Er nahm ihn mit in seinen Gasthof. Er beauftragte Stanislaus, andere Kleider für ihn zu [186] besorgen, während er selbst wieder ausging, um dem Anblicke des Halbverrückten zu entgehen. Als Huber sich in Walram's eleganten Zimmern sah, wurde er offenbar ruhiger und zufriedener. Mit einer gewissen Behaglichkeit streckte er sich auf dem weichgepolsterten Ruhebette aus – Gott weiß, wo der arme Schelm bisher gehaus't! – und ruhig ließ er Felix zur Thüre hinausgehen und erwiederte freundlich auf dessen Abschiedswort: »Ich komme bald wieder!« – »Schon gut, Baron, ich erwarte Sie!«

Felix schrieb nun sogleich nach Frankfurt an das Banquierhaus, bei welchem er accreditirt gewesen, und bat um Auskunft wegen des jungen, unglücklichen Wieners. Umgehend erhielt er die Bestätigung dessen, was Joseph gesagt, sowie die Zusicherung des Chefs, daß er sich bemühen werde, für Joseph den Betrag des kleinen Restes seines Vermögens zu erfahren und ihm durch seine Vermittlung die Zinsen aus Wien zu übermachen.

Felix's Gegenwart hatte offenbar den wohlthätigsten Einfluß auf den Unglücklichen. In den drei Tagen, die er bei ihm zugebracht, hatte sich das [187] Irre und Krampfhafte seines Wesens schon sehr gemildert. Das unbegrenzte Zutrauen, welches ihm des Kurländers ruhige und ernste Persönlichkeit einflößte, wirkte wie Balsam auf sein zerstörtes Gemüth.

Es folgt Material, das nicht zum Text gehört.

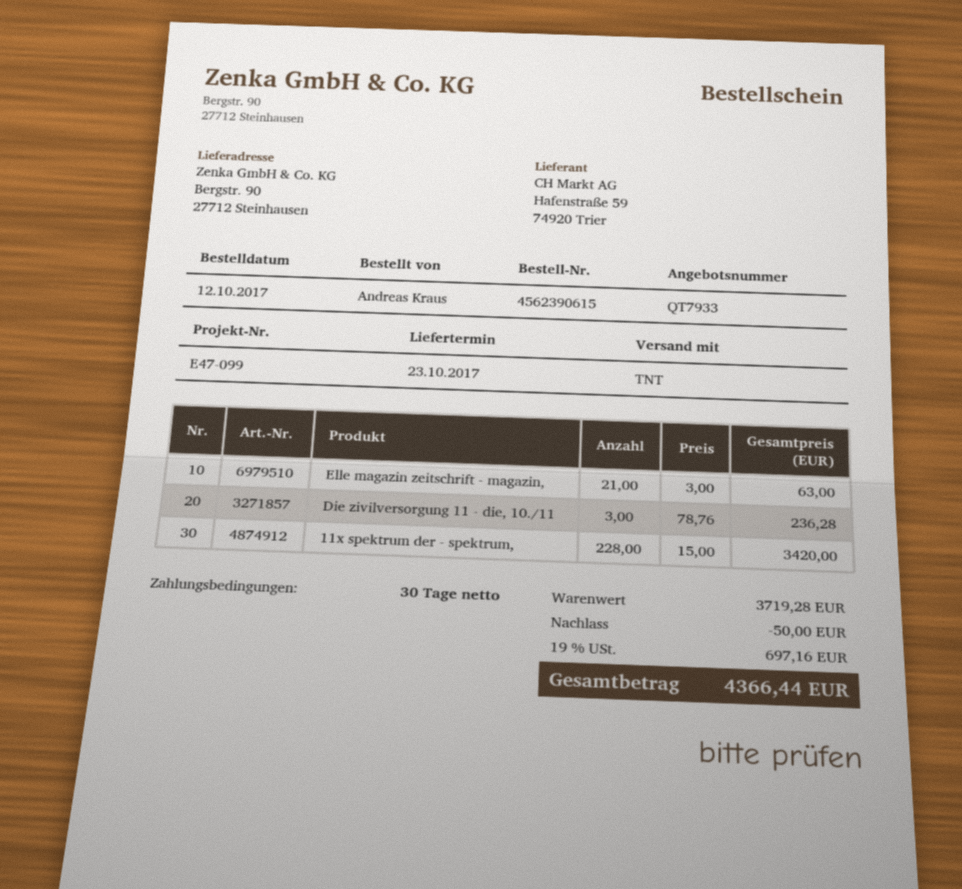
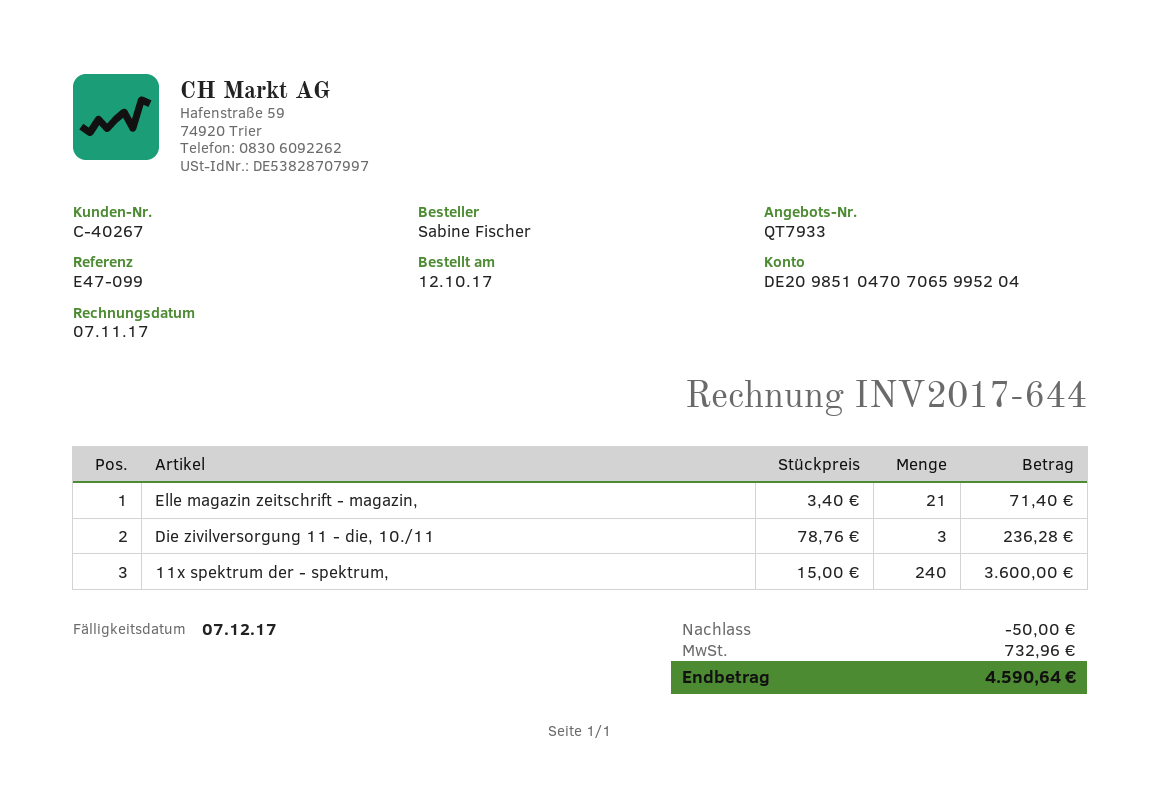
ordered by: Andreas Kraus -> Sabine Fischer
Elle magazin zeitschrift - magazin,: 21 x 3.00 = 63.00 -> 21 x 3.40 = 71.40
11x spektrum der - spektrum,: 228 x 15.00 = 3420.00 -> 240 x 15.00 = 3600.00
tax: 697.16 -> 732.96
total: 4366.44 -> 4590.64

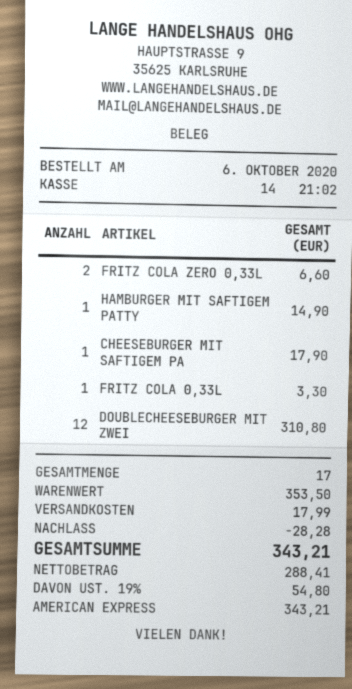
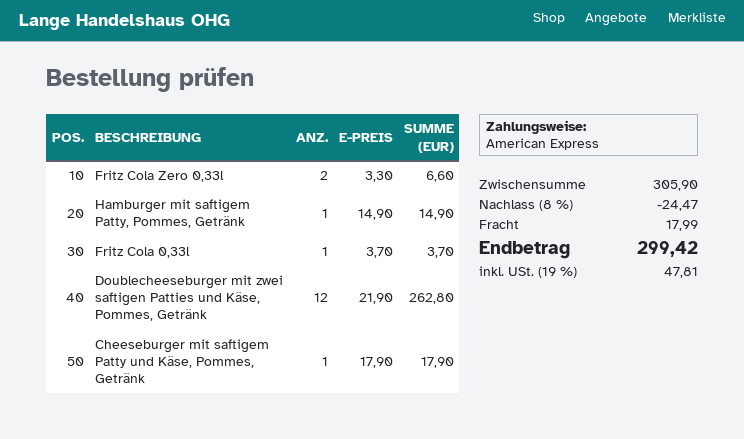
FRITZ COLA 0,33L: 1 for 3.30 -> 1 for 3.70
DOUBLECHEESEBURGER MIT ZWEI: 12 for 310.80 -> 12 for 262.80
subtotal: 353.50 -> 305.90
discount: 28.28 -> 24.47
tax: 19% = 54.80 -> 19% = 47.81
total: 343.21 -> 299.42

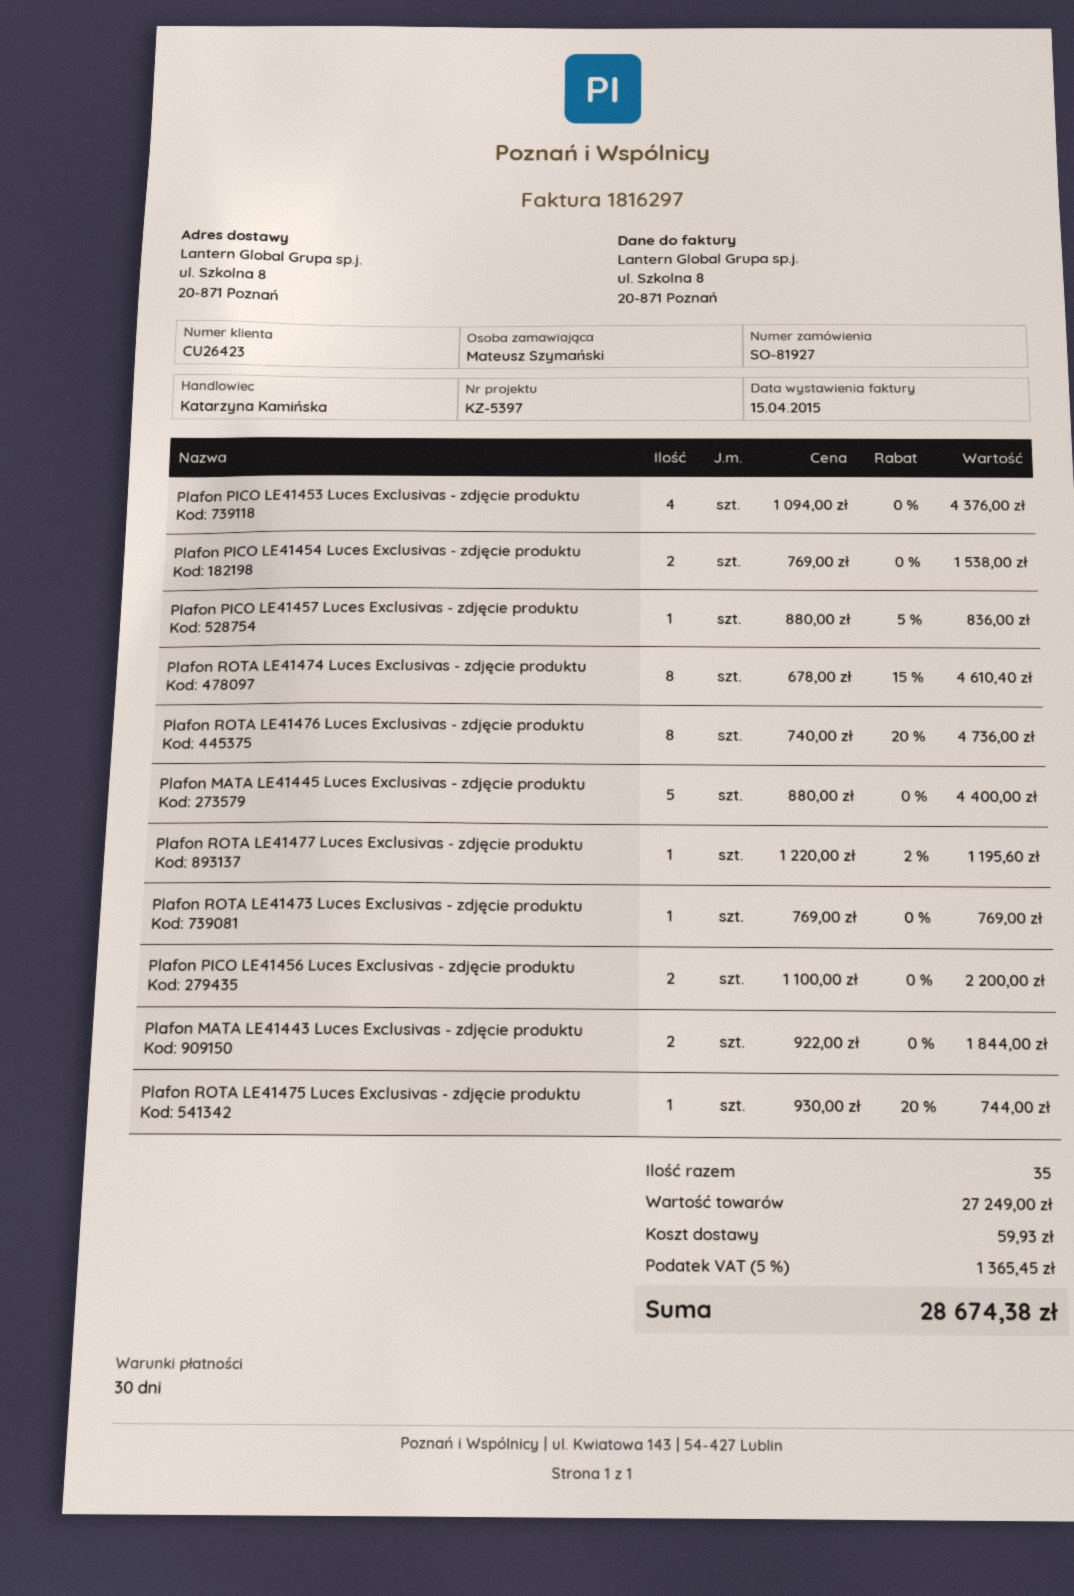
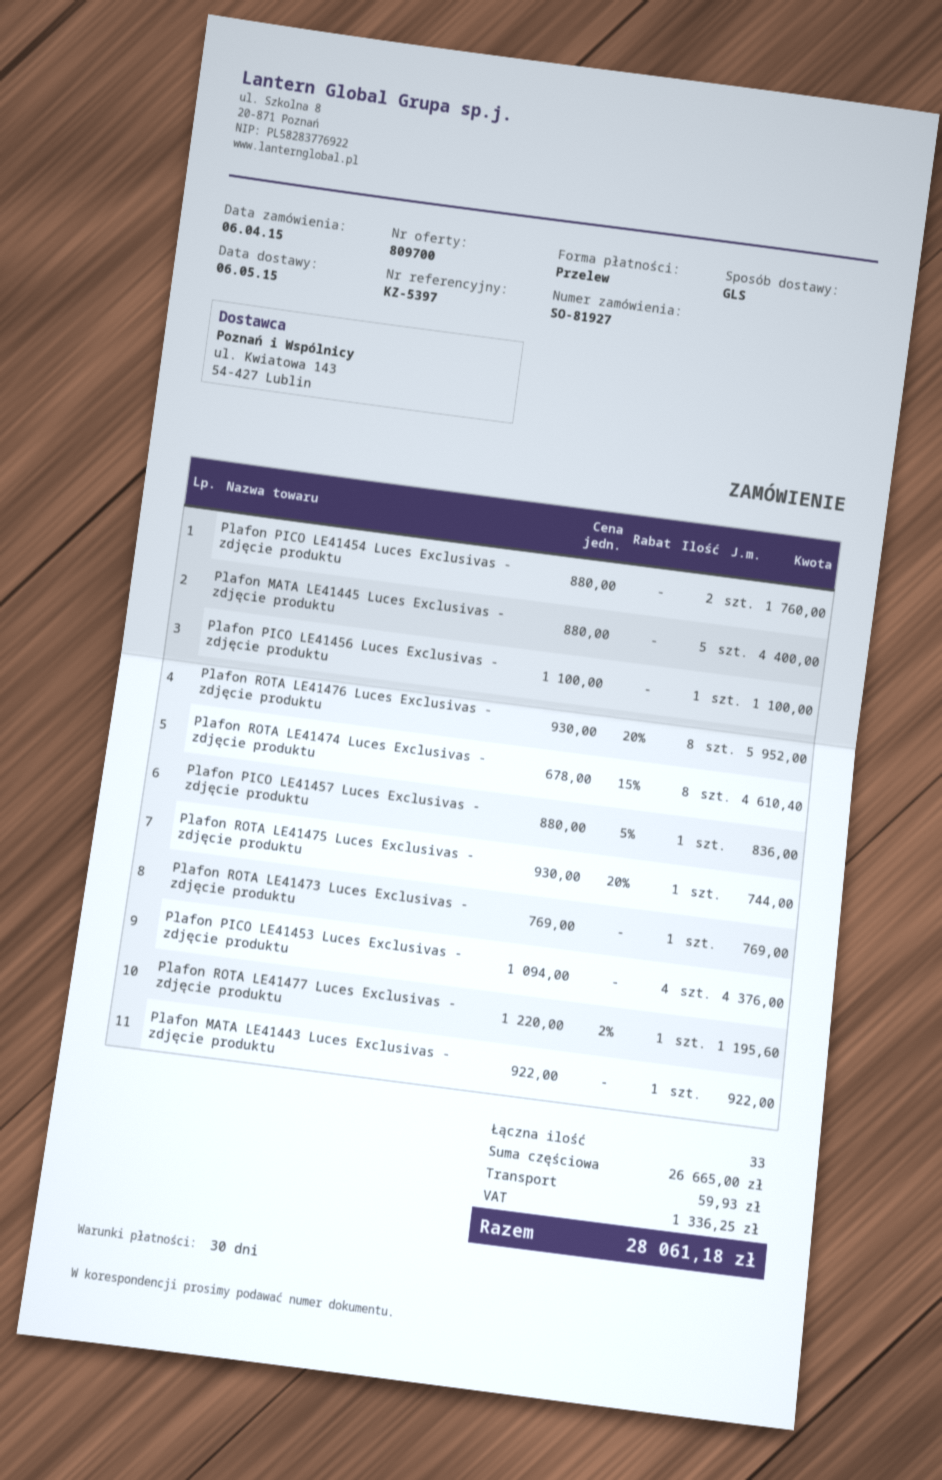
Plafon PICO LE41454 Luces Exclusivas - zdjęcie produktu: 2 x 769.00 = 1538.00 -> 2 x 880.00 = 1760.00
Plafon ROTA LE41476 Luces Exclusivas - zdjęcie produktu: 8 x 740.00 - 20% = 4736.00 -> 8 x 930.00 - 20% = 5952.00
Plafon PICO LE41456 Luces Exclusivas - zdjęcie produktu: 2 x 1100.00 = 2200.00 -> 1 x 1100.00 = 1100.00
Plafon MATA LE41443 Luces Exclusivas - zdjęcie produktu: 2 x 922.00 = 1844.00 -> 1 x 922.00 = 922.00
total quantity: 35 -> 33
subtotal: 27249.00 -> 26665.00
tax: 1365.45 -> 1336.25
total: 28674.38 -> 28061.18

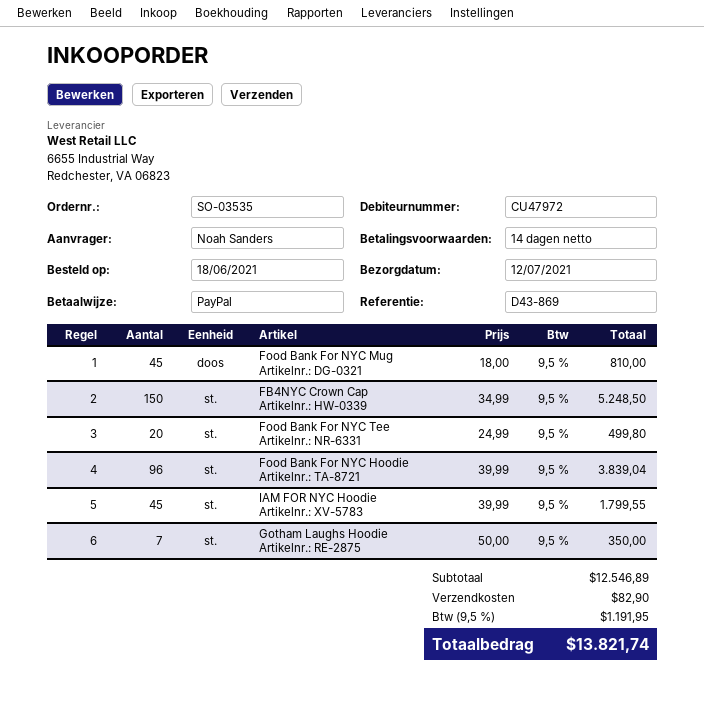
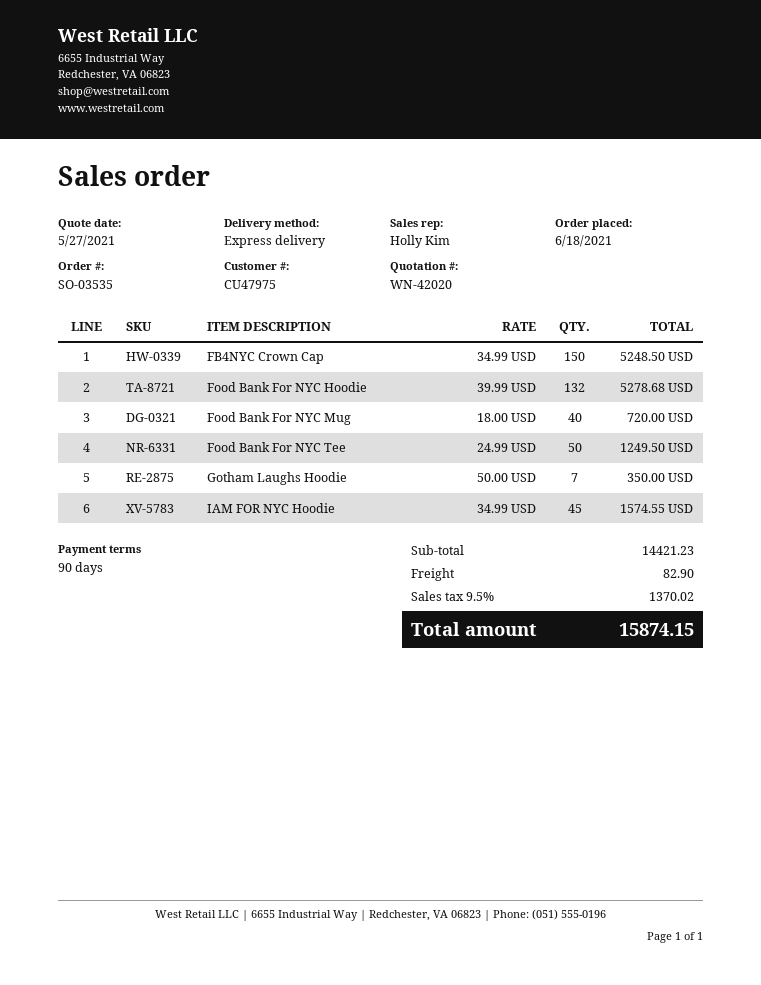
payment terms: 14 days -> 90 days
customer number: CU47972 -> CU47975
Food Bank For NYC Mug: 45 x 18.00 = 810.00 -> 40 x 18.00 = 720.00
Food Bank For NYC Tee: 20 x 24.99 = 499.80 -> 50 x 24.99 = 1249.50
Food Bank For NYC Hoodie: 96 x 39.99 = 3839.04 -> 132 x 39.99 = 5278.68
IAM FOR NYC Hoodie: 45 x 39.99 = 1799.55 -> 45 x 34.99 = 1574.55
subtotal: 12546.89 -> 14421.23
tax: 9.5% = 1191.95 -> 9.5% = 1370.02
total: 13821.74 -> 15874.15

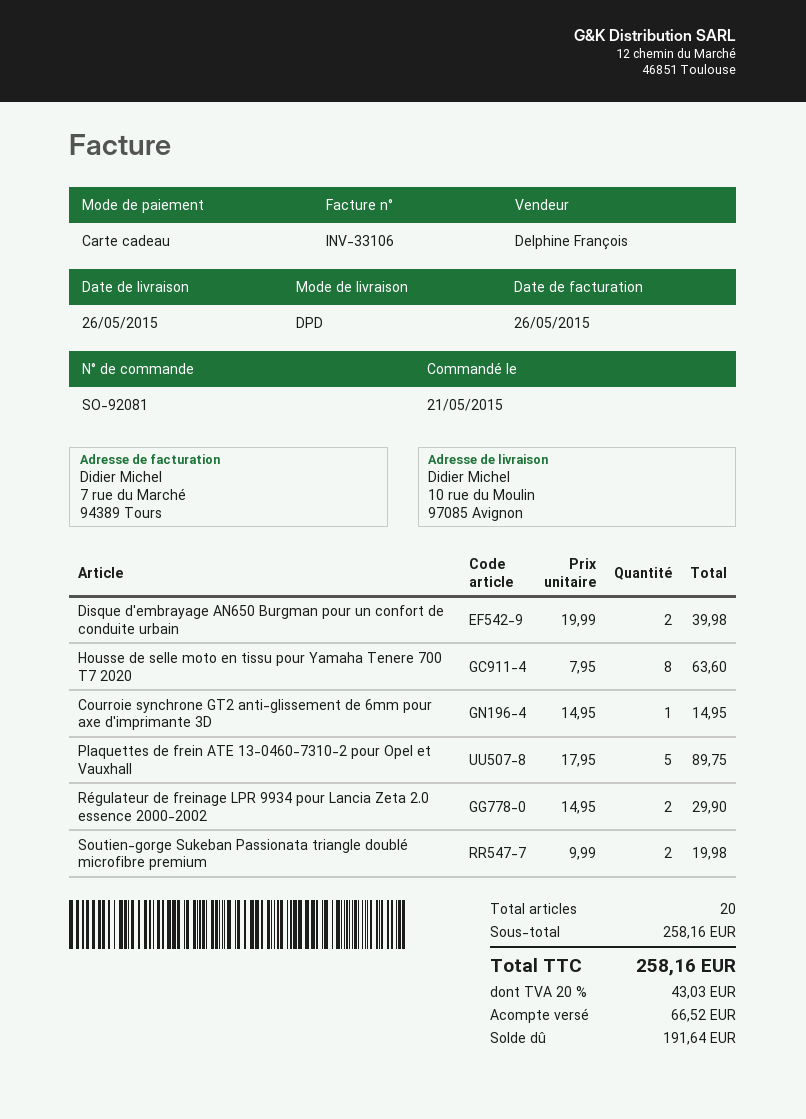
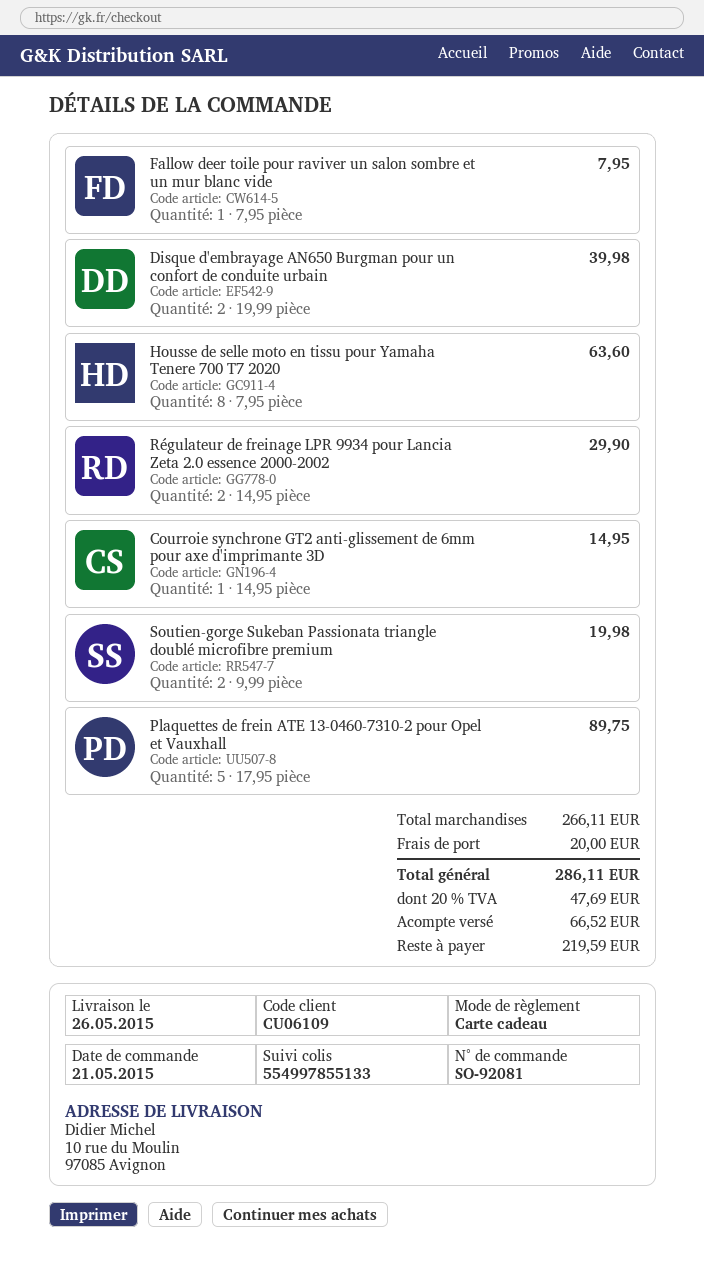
Fallow deer toile pour raviver un salon sombre et un mur blanc vide: none -> 1 x 7.95 = 7.95
subtotal: 258.16 -> 266.11
shipping: none -> 20.00
tax: 20% = 43.03 -> 20% = 47.69
total: 258.16 -> 286.11
balance: 191.64 -> 219.59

»Wären Sie in Frankfurt gewesen, hätte ich nur einen Menschen gehabt, so wäre es nie so weit mit mir gekommen! So aber schrie mir Jeder nur in die Ohren, wie viel ich ihm schuldig sei, und meine ganze Umgebung, mein Kammerdiener an der Spitze, hatte gar keinen andern Gedanken, als sich möglichst bald bezahlt zu machen, – dann ließen sie mich im Stich!«

»Und Ihr Geschäftsfreund?«

»Der verliert große Summen durch den Bankerott meines Oheims, und ich wagte gar nicht hinzugehen, denn der von meinem Onkel für mich ausgestellte Creditbrief ist auch kein kleiner Beitrag zu diesen Summen!«

»Haben Sie nicht die Gräfin Waterford, nicht Frau von Lavallon mehr gesehen?«

»Niemand, Niemand, als meine Gläubiger! Es waren keine großen Schulden, die ich hatte, nur [188] kleine Summen, wie jeder Mann, der im Besitze eines großen Einkommens sich wähnt, Ausstände hat. Aber die Dinge, die ich habe von diesen Leuten anhören müssen! Meine Verschwendung, die sie früher nur großartige Lebensweise nannten und priesen, indem sie auf die Frankfurter jungen Herren schimpften, die nicht so viel Geld ausgäben, als ich, – diese Verschwendung konnten sie nun nicht genug schmähen, und ich mußte Alles mit anhören, durfte nicht einmal Einen die Treppe hinabwerfen. Ich glaube, davon allein bin ich halb verrückt geworden!«

Felix wußte nicht, was er mit Joseph anfangen sollte. Er wollte jetzt, nachdem er ihm schon einige Tage geopfert, nach Paris abreisen. Als er mit Joseph von ihrer bevorstehenden Trennung sprach, ward dieser vollständig tiefsinnig. Er sprach kein Wort, er wies Speise und Trank von sich und richtete nur zuweilen seine blauen, wirklich ehrlichen Augen mit unaussprechlicher Trauer auf den ihm einzig übrig gebliebenen Freund.

Diesen stummen Klagen vermochte der gutmüthige Felix nicht zu widerstehen, – er entschloß [189] sich, den Unglücklichen mit nach Paris zu nehmen, hoffend, daß sich der gebeugte Mann dort eher erholen und im fremden Lande eher seine Selbständigkeit wiederfinden werde, da ihn Niemand in Paris kannte und seine verletzte Eitelkeit, die eigentliche Ursache seiner Trauer, dort weniger Nahrung fand.

Huber's Dankbarkeit kannte keine Grenzen, als Felix ihm seinen Entschluß mittheilte, und so reis'ten denn wirklich die beiden jungen Leute, begleitet von dem getreuen Stanislaus, zusammen nach Paris ab.